I began my high school career with one of my less wise decisions: to volunteer during an allschool assembly for what I had been told was a spelling bee. I was told wrong. It was a danceoff. It lasted only two minutes, but believe me, it was a looooong two minutes, filled with pumping bass, intimidating dancing upperclassmen, and me being a sort of stiff deer in the headlights and kind of bouncing up and down like that could count for the dancing part. Still, it eventually came to an end, and I scrambled back up to my seat on the bleachers, and by the next day I had pretty much stopped blushing every time I thought of it, and conversations had moved on to other topics, and I thought, Okay, so this is high school, it's not too bad, I can do this thing. And I couldI did. I’ve learned so much here, about literature, about calculus, about physics, and more general things, like work ethic, study skills—I’ve learned a lot here. It’s been a good four years. But I could have made it more. We often hear about high school as a blank page, a time you can start over. But I came to this school with a label I’d brought from middle school, a sort of “brand name”, if you will. EMILY BRUELL . It’s kind of a quiet brand, the kind of brand who takes a ton of AP classes, and who wins spelling bees, not dance competitions. The selling point of the brand is that it’s smart, although users may experience side effects such as over quietness, spending too much time stressing over tests and grades, and behavior frequently classified as nerdlike. But the thing about labels is that even with serious side effects, they’re always there. They’re secure. It’s like you have this readymade identity that you can just step into, and you don’t have to worry about who you are. And so the more I experienced these side effects, the more I clung to this brand of SMART GIRL . I even have it, here, a little prop [for the actual speech I had a sign labelled SMART ]. I worked to fulfill it, studying, working diligently on every perfectionist detail of my homework. And I don’t regret trying so hard in school. It’s given me a good work ethic. It’s gotten me places, like Bates College, that I couldn’t have gotten without working so hard. But I also made school my identity. I made SMART GIRL my identity.
It took me leaving here for a semester to realize that there was another reason why I clung to the brand of SMART GIRL even as its side effects made me wish I could drop it, and that was because I was scared of the power of labels. I was scared of how they could make a girl no more than a dog , effortlessly emasculate a guy or reduce a person to a scrap of his ethnicity with the use of a simple racial slur. My label may have kept me from getting invites to the wild parties, but it also gave me a niche, a place of acknowledgement and acceptance. It was certainly a better label than GIRL WHO TRIED TO DANCE BUT ENDED UP DOING MORE OF A SCARECROW IMITATION IN FRONT OF THE ENTIRE SCHOOL, which was the label I’d worried about after that assembly freshman year. No, SMART GIRL was better than that, a safe label, the kind of label that I could use to shield myself from worse labels. Knowing the power of these labels terrified me, especially because in my time away from Roaring Fork I realized something about myself, something more than what fit under SMART GIRL . I realized that I am gay. And I was terrified of the stigma that that label held. And the easiest thing to do when you are scared of something is to ignore it, to just keep on acting the way you did before you got scared. So I continued being brand SMART GIRL . I continued working to fill that identity, and to make sure that nothing contrary to it slipped out. But...now it’s out. In fact, we can make it more officialthere. Okay. [flip sign baround] The label of GAY GIRL is irrevocably revealed.

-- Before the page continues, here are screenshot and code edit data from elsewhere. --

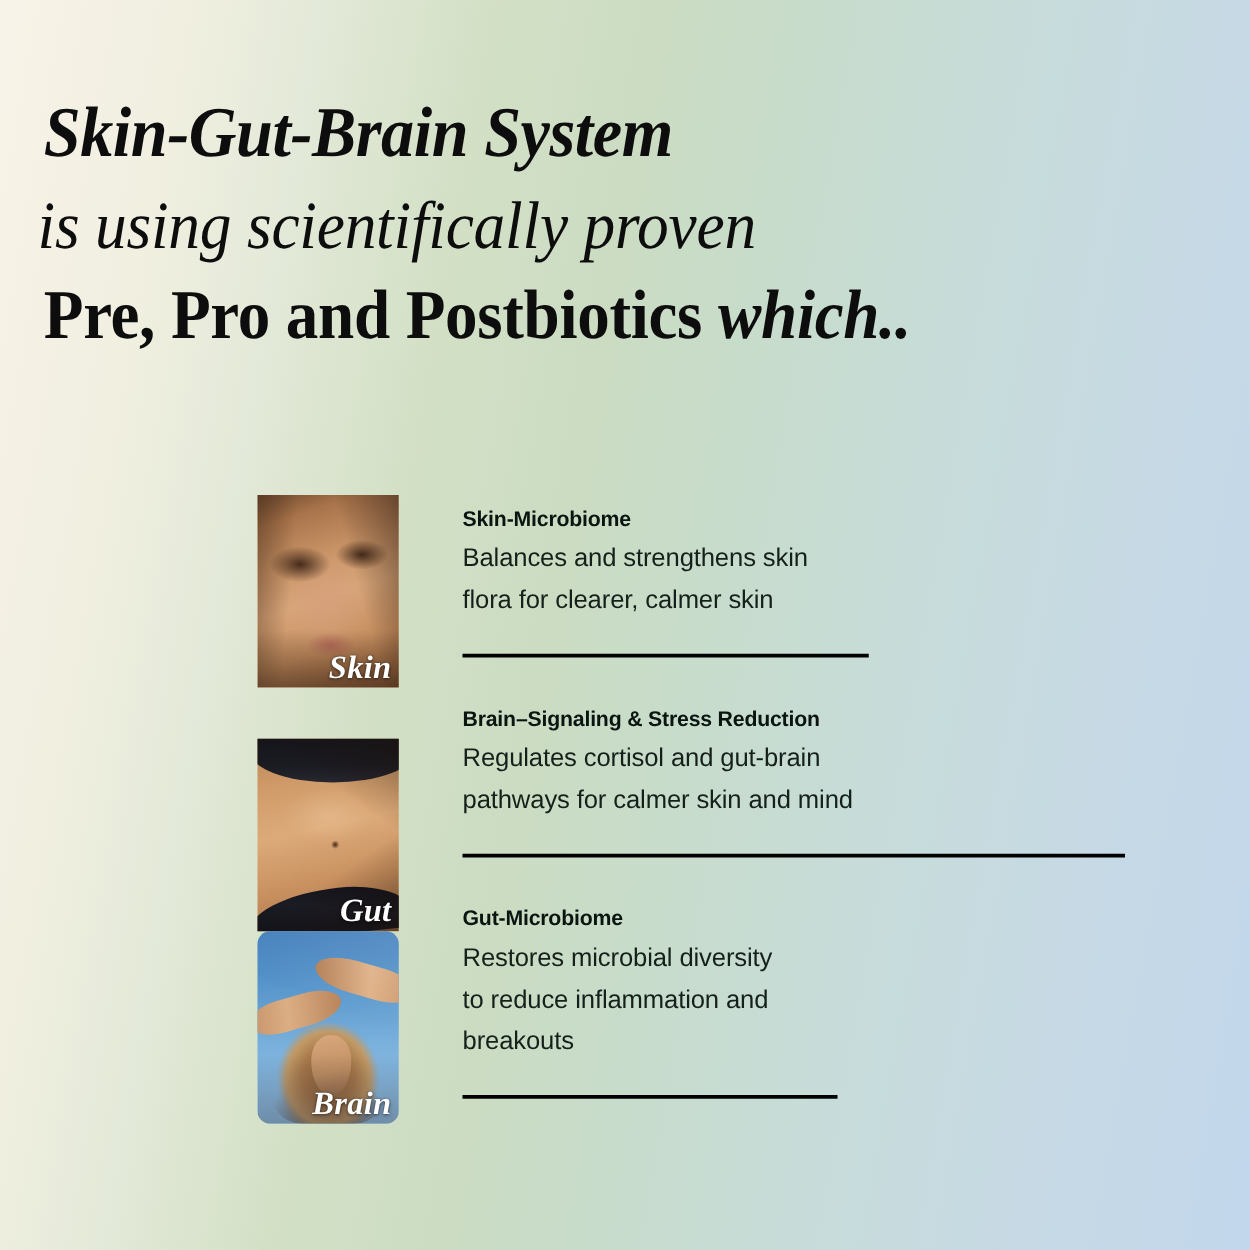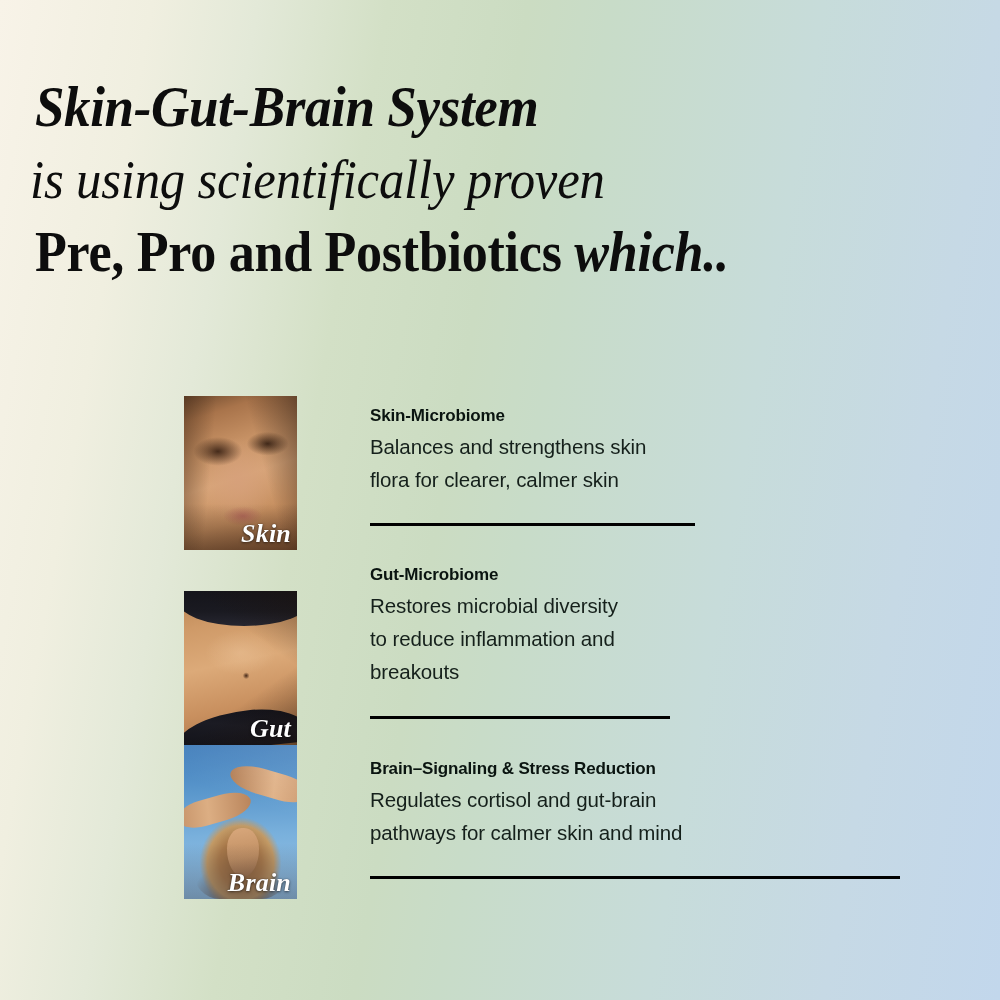"Skin" .photo-strip { left: 184px -> 206px }
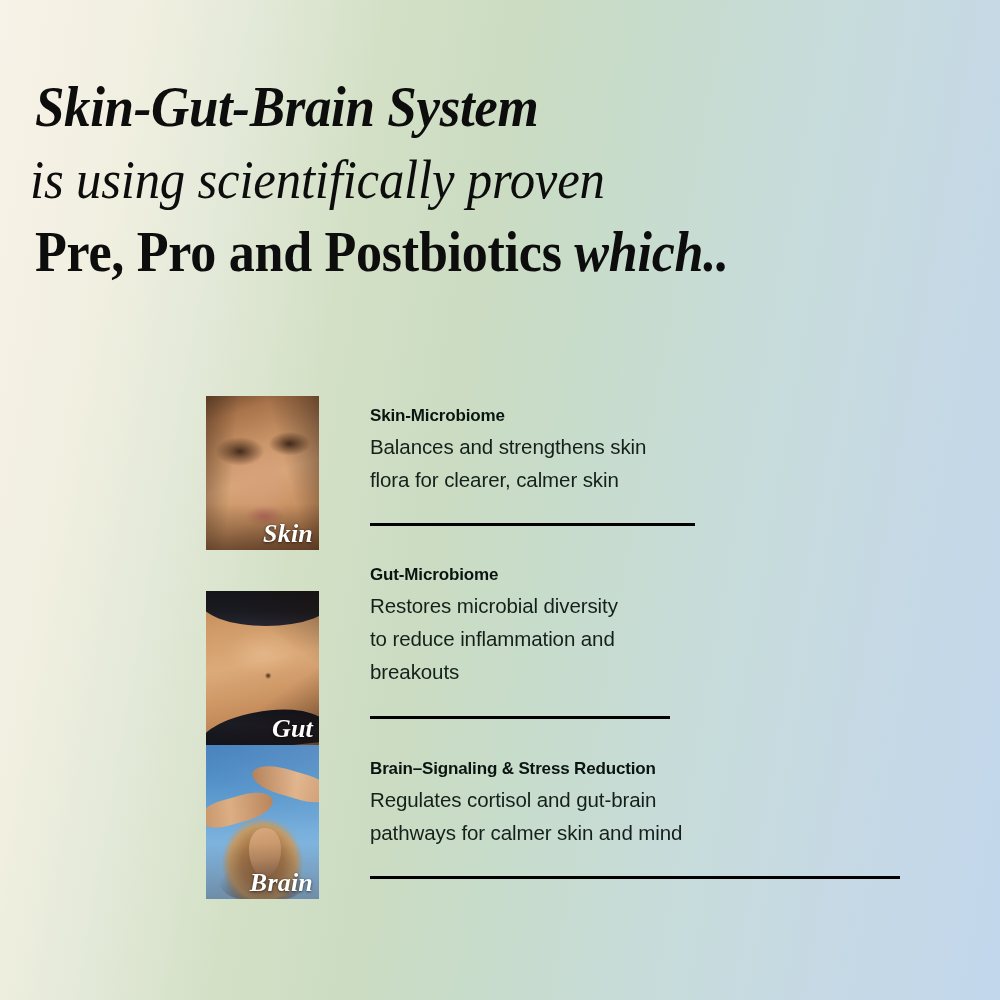"Gut-Microbiome" div.benefit { order: before "Brain–Signaling & Stress Reduction" -> after "Brain–Signaling & Stress Reduction" }
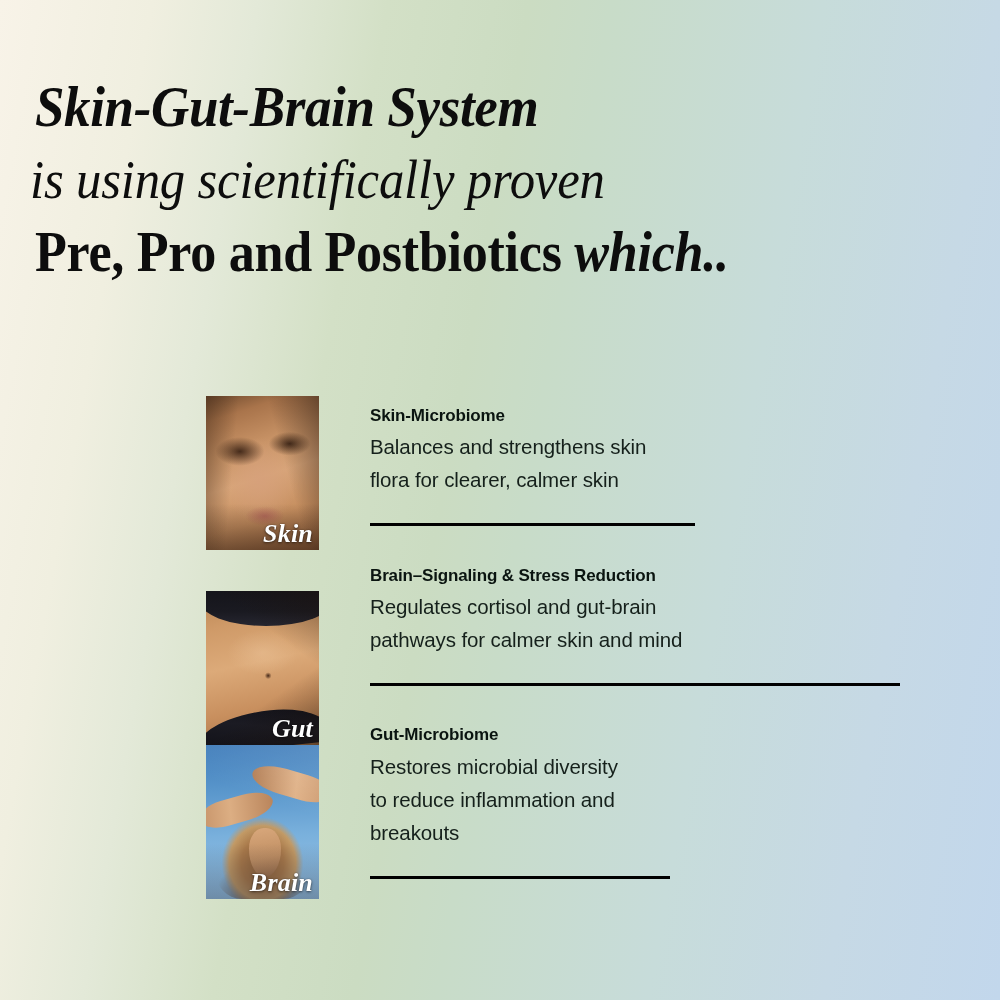"Brain" .photo-brain { border-radius: none -> 10px }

And standing here, still in one piece, I’m realizing that while the label is accurate, it’s also not everything. I’m not just gay. I’m not just smart. No one is. No label is big enough to hold an entire person But we still keep trying. Which of us have never been labelled as anything, never been the CLASS CLOWN, the OVERACHIEVER, the DUMB JOCK, the DRUGGIE, the PREPPY GIRL, the SLACKER? Which of us has never felt the constricting side effects of these brands? It’s our nature to look around at people we don’t know and try to define them. Labelling and being labelled are commonplace here, almost habitual. But every time we define a person so narrowly, we miss seeing the parts that don’t fit under that definition. We are all more than the sum total of how we are seen and what is expected of us. We have this capability, this opportunity, to create our own identity and live it.
From here on out, we’re no longer in the zoology classroom, where every species has a label clearly attached. From here on out, we’ll have to learn it as we go, build our opinions of others and our own identities as best we can without the help or harm of being taught it. And to me, that’s terrifying, and it’s also really wonderful. This is it. Welcome to a time of living without readymade labels. Welcome to a time when you’ll make perfect judgements and poor ones, where you can discover pieces of yourself that fit with who you want to become and pieces that don’t. You can make up for this freedom, of course, by making more labels, labels of who is worth your time based on class, race, gender, IQ–you can make your own labels, if you want. It’ll be easy to do, and there will always be people who follow the labels you make. But you can also choose to give up these labels, to judge a person simply as a human. This is our opportunity for a life without labels. Take it.